Once I got further details, it became a bit clearer. On the test system, they were modifying an integration with an external system, and something hiccupped on a test run and overwrote some data incorrectly. No biggie – they recovered the database from the previous night’s backups and fixed the problem. But – about ten minutes after the restore, the system just slowed to a crawl, and stayed that way for three days.

After digging into it, we found that there was a continuous loop of a full database backup sending the backup to Azure blob. It was Azure not handling the refresh appropriately and instead of doing a full backup then resuming log backups, it was just looping through a full backup each time.

The symptoms were clear:

  • Sustained disk reads over 200MB/s
  • Storage latency was over 640ms for reads
  • Significant CPU utilization
  • Network transmit throughput over 900Mb/s
  • Sp_whoisactive reporting an active database backup to Azure blob URL

The backup loop was saturating the VM and either the vDisk or VM’s scale was imposing a storage speed ceiling, capping the overall performance and tremendously slowing down read access.
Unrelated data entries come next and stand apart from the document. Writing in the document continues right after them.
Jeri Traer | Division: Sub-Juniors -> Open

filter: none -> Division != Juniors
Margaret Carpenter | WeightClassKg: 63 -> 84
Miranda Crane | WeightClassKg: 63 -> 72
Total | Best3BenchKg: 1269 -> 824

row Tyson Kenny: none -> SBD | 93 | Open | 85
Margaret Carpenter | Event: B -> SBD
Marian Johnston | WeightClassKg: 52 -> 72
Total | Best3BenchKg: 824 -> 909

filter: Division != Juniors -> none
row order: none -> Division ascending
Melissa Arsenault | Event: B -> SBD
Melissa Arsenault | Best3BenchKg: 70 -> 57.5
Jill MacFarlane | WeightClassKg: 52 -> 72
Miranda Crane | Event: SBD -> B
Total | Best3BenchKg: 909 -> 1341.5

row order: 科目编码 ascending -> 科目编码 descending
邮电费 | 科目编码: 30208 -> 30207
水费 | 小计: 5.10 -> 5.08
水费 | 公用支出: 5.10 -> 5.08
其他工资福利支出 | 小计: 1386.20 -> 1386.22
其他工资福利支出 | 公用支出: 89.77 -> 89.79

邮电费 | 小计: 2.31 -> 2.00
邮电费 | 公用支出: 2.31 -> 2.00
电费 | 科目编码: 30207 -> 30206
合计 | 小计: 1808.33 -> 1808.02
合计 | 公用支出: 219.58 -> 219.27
An application login would normally take five to six seconds, but now took a whopping six to seven minutes to complete.

We ended up killing the backup SPID and adjusting the backup policy on the Azure VM from automatic to manual, with one full backup being performed at night and log backups running every five minutes. Immediately, the problem disappeared, app performance went back to normal, and everything stabilized.

These symptoms and signs taken independently of each other would not tell you too much individually, but together, painted a pretty clear picture of what was going on. The folks there are seasoned pros, sharp, and well-intentioned, but hadn’t communicated the symptoms from the various layers with each other, so it didn’t make sense.

So – please – spend time digging in and understanding the basics of each layer at and underneath the data. Knowledge of the architecture and components, how they tie together, awareness of any performance limits at that layer, and being able to spot when one of the artificial caps is triggered, are all critical to daily management of these platforms.